## WORK TO COMPLETE
Would you reproduce, without any alteration, the lines from the opening line of the entries through the line that has "justify-content: flex-end ->" in it?

Web document revisions
----------

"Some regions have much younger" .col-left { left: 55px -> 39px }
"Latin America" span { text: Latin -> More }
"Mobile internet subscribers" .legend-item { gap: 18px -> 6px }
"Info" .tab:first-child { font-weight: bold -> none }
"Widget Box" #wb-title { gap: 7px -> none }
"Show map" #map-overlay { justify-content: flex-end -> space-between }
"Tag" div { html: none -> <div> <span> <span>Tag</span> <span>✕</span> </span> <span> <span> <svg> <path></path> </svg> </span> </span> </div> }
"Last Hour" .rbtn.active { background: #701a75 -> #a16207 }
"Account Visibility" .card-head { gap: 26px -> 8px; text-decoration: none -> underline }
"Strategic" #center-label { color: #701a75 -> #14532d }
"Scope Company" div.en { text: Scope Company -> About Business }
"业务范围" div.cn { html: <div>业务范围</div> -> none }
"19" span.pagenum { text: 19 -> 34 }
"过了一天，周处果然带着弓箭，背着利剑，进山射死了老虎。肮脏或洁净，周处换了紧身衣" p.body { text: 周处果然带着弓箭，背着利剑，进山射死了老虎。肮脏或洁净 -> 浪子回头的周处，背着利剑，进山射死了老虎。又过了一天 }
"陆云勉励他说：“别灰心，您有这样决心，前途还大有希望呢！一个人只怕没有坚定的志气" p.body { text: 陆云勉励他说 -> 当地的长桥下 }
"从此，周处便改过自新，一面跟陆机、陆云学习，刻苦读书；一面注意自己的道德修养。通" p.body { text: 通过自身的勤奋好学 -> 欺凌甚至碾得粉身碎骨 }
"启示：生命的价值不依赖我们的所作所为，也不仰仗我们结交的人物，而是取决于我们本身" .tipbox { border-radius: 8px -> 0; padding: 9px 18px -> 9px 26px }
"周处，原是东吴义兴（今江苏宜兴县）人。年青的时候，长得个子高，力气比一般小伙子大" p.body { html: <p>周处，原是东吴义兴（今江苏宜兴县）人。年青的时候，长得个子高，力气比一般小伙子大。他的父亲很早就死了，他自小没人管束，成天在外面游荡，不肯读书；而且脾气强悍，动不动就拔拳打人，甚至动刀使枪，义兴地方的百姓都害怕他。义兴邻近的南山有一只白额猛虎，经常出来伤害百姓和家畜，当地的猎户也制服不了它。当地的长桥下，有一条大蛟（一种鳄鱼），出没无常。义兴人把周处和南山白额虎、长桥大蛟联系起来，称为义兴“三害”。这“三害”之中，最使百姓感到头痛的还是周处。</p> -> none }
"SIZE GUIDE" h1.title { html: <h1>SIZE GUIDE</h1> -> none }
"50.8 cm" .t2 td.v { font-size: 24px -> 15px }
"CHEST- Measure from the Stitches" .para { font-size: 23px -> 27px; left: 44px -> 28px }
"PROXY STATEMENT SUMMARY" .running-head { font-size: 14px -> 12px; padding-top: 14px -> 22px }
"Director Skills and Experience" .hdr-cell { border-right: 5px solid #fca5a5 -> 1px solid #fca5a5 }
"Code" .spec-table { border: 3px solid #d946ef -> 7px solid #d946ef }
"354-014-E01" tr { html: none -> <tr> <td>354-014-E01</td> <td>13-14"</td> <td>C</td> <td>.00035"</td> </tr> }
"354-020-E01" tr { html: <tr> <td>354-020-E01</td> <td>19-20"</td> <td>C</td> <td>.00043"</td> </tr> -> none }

----------

## ANSWER SECTION
"Some regions have much younger" .col-left { left: 55px -> 39px }
"Latin America" span { text: Latin -> More }
"Mobile internet subscribers" .legend-item { gap: 18px -> 6px }
"Info" .tab:first-child { font-weight: bold -> none }
"Widget Box" #wb-title { gap: 7px -> none }
"Show map" #map-overlay { justify-content: flex-end -> space-between }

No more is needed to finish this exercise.